Sagore Dutta College principal Dr Arun Kumar Bandopadhyay said, “From sweepers to doctors, everyone is on the list. We will be giving the vaccine to 100 people today. We have been waiting for this day for long. We are positive about it. There is nothing to worry about. It is a great achievement for us.”
Bharat Biswas, an employee of the hospital’s surgery department, was the second person to receive the vaccine at the facility. “I have been working in a Covid-designated hospital for so long. Many times, to avoid social problems, I hid my identity and did not tell people that I was a health worker. Now that I have been one of those who are vaccinated, I am satisfied. Initially, I was very nervous. I am completely fine now after taking the vaccine,” he added.
A security official at the hospital said he had been told to report at the facility at 9.30 am to receive the vaccine, but on arrival, he was told that his name was not in the list.
“I was told I will be given the vaccine shot today, but later they said my name wasn’t there in today’s list. The vaccine is a great achievement by our scientists. Such small things do not matter,” said 40-year-old Subrata Sarkar.
He remembered the medical college and hospital’s principal Hasi Dasgupta, who died of Covid-19 last month. “I was extremely pained when we lost our beloved principal madam. I used to always be around her, so the loss was unbearable. I miss her today. She was a great guide during the pandemic. It is a big day. She often gave us hope, saying, ‘Do not worry, soon we will have a vaccine’,” said Sarkar.
Earlier in the day, as the vaccination drive began after Prime Minister Narendra Modi’s speech, Chief Minister Mamata Banerjee supervised the exercise from state secretariat Nabanna. In a virtual address, she thanked all the health workers at the 207 sites, including doctors, nurses, hospital support staff, students, and ASHA workers.
“Many have lost their lives, many have lost the lives of their near and dear ones. Yet, the health workers, police workers, other frontline workers have kept on fighting this greatest battle of humanity. It has been almost a year now and yet the battle is going on,” she added. Banerjee said he had requested the Centre to supply adequate vaccine doses for not only frontline workers but also for the residents of the state so that everyone gets the shots for free. If needed the state administration might bear the financial burden, she added. State Urban Development Minister Firhad Hakim visited different Covid centres in Kolkata as the drive started.

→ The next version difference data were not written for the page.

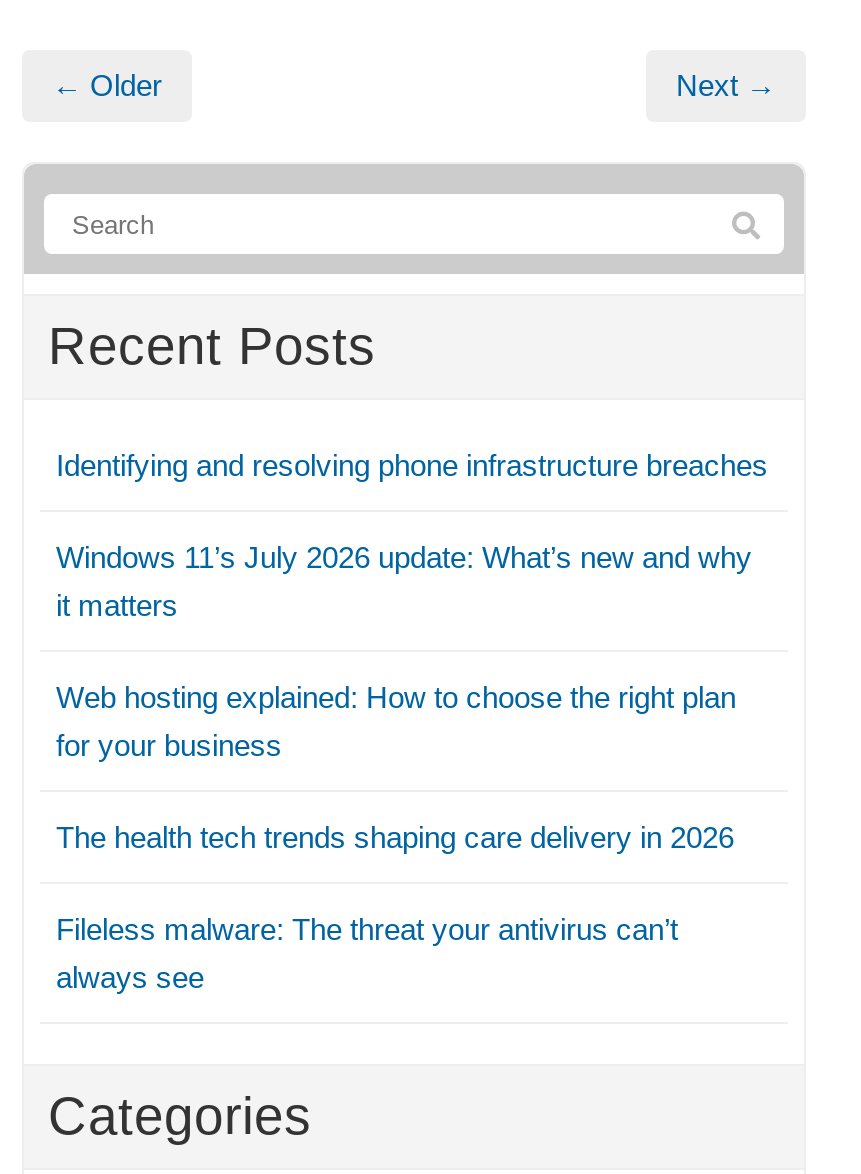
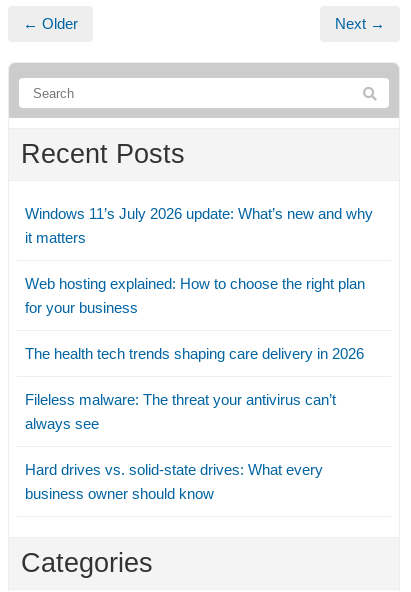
- Identifying and resolving phone infrastructure breaches

moved up: Windows 11’s July 2026 update: What’s new and why | it matters | Web hosting explained: How to choose the right plan | for your business | The health tech trends shaping care delivery in 2026 | Fileless malware: The threat your antivirus can’t | always see

+ Hard drives vs. solid-state drives: What every
+ business owner should know
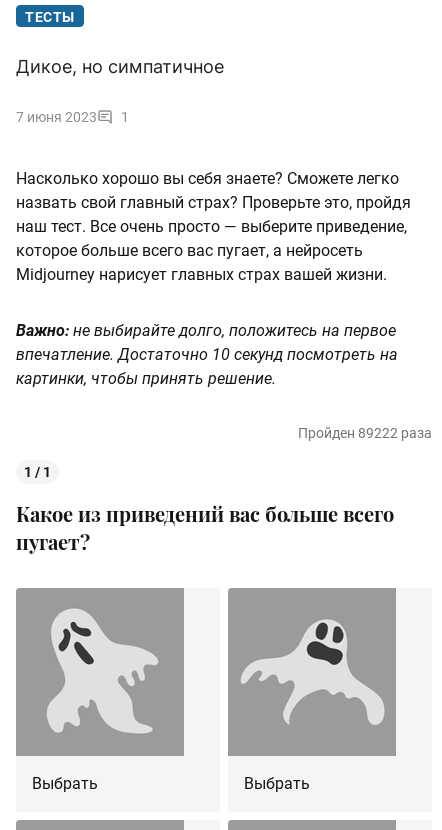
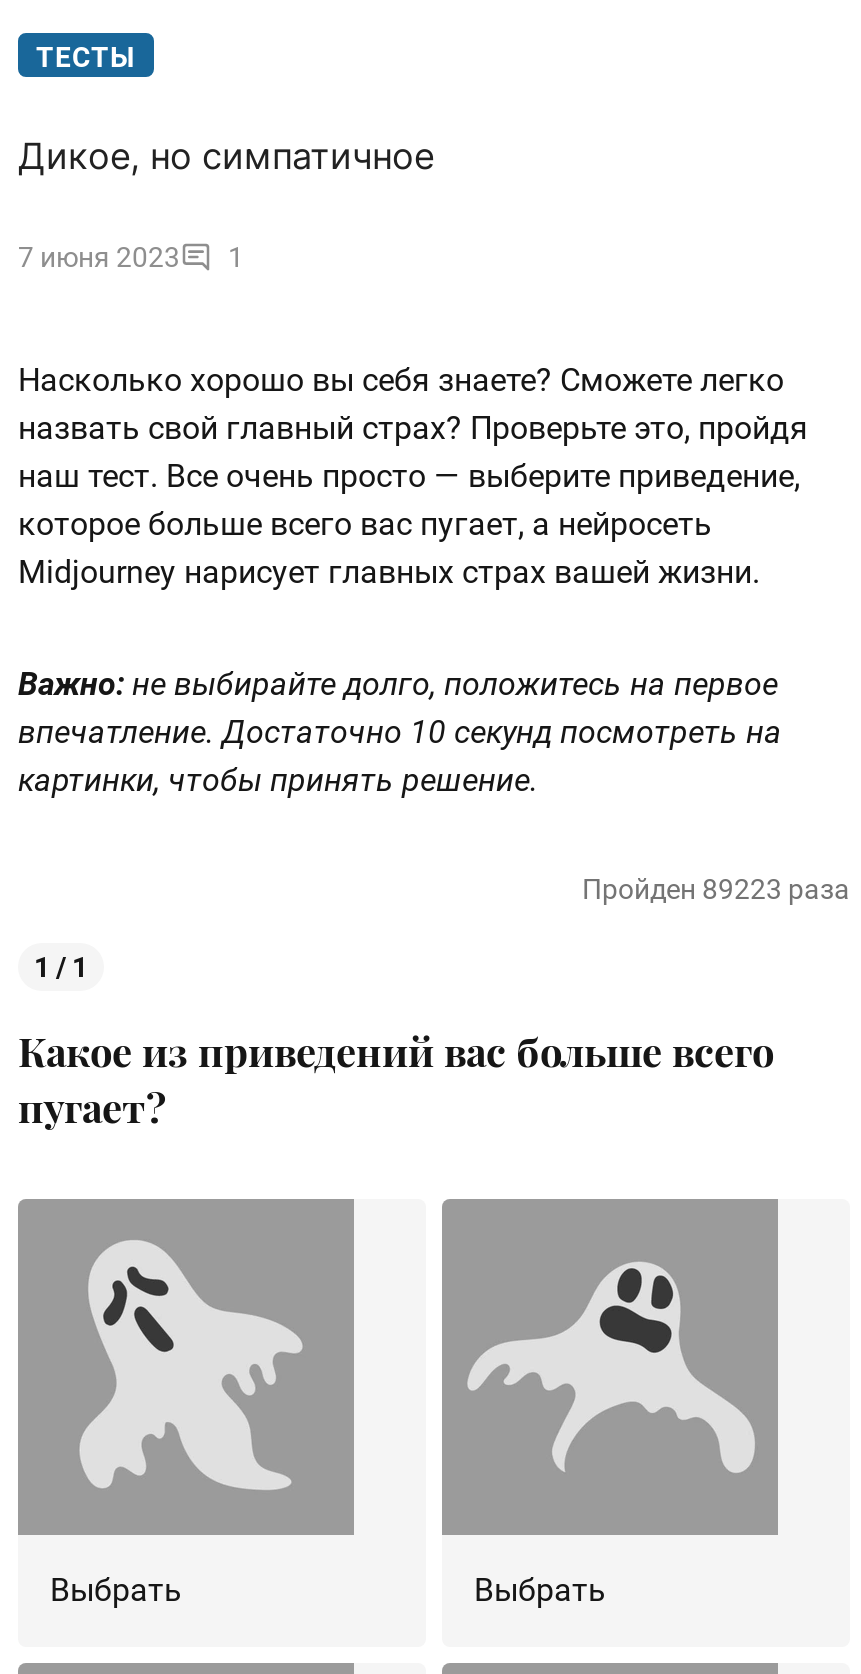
- Пройден 89222 раза
+ Пройден 89223 раза
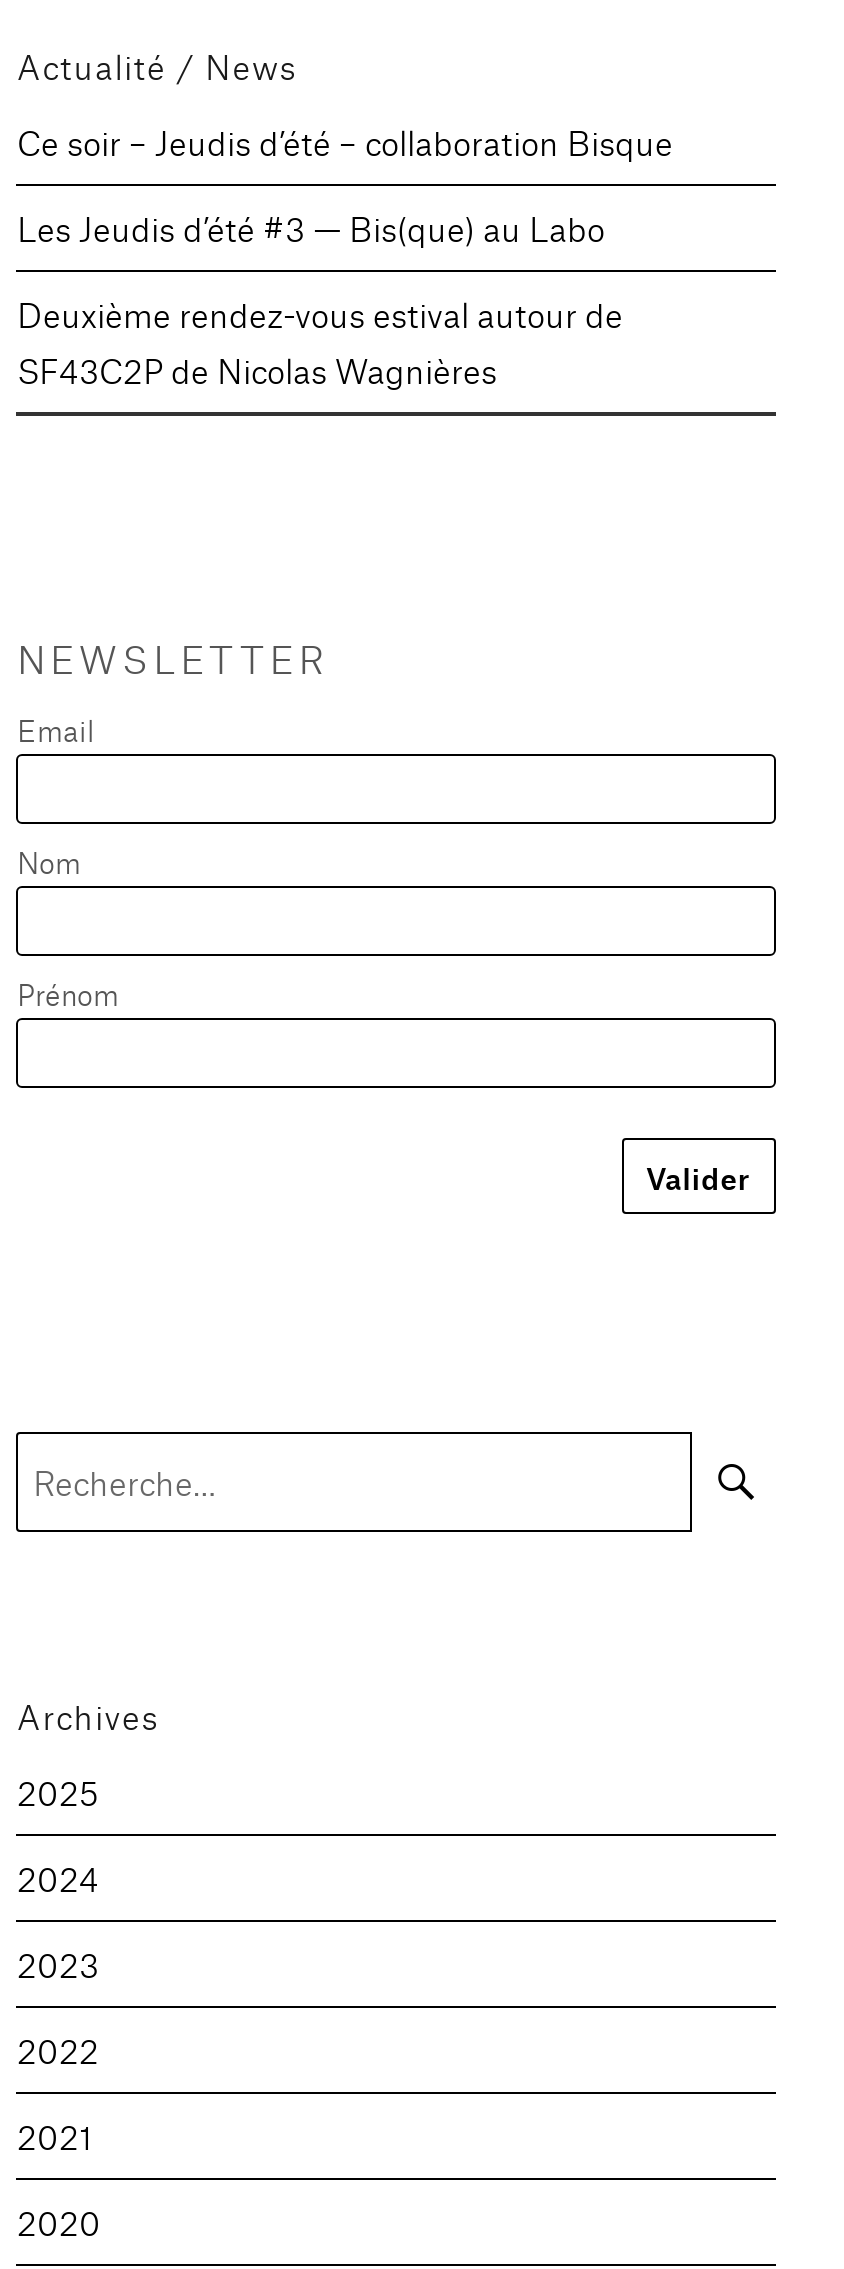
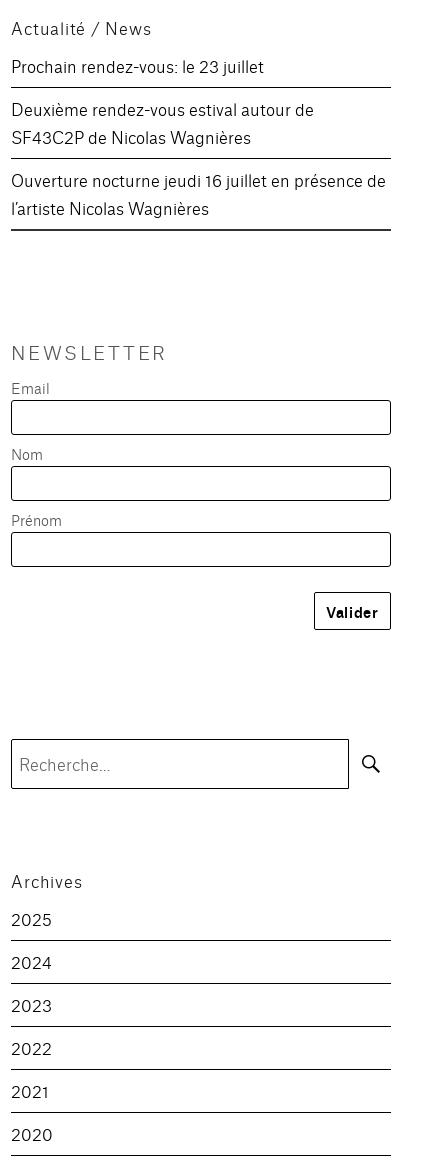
- Ce soir – Jeudis d’été – collaboration Bisque
- Les Jeudis d’été #3 — Bis(que) au Labo
+ Prochain rendez-vous: le 23 juillet

moved up: Deuxième rendez-vous estival autour de | SF43C2P de Nicolas Wagnières

+ Ouverture nocturne jeudi 16 juillet en présence de
+ l’artiste Nicolas Wagnières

The state health department said it had formed quick response teams in each district to monitor the health of people being vaccinated. Dr Ajoy Chakraborty said these teams would be led by senior doctors. They will oversee administrative work related to vaccination, and also monitor vaccine doses and syringe stocks in vaccination centers.
The state government has also opened control rooms at the district level to monitor the vaccination exercise and the health of those inoculated. Those vaccinated have been provided with a number they can contract in case of an emergency.
The state administration has roped in private hospitals in the immunisation drive. On Saturday, vaccines were administered in five private hospitals in Kolkata — Dhakuria AMRI, RN Tagore, Apollo, Peerless and Tata Medical Centre. Health workers were also inoculated at the city municipal corporation’s health centres in five boroughs.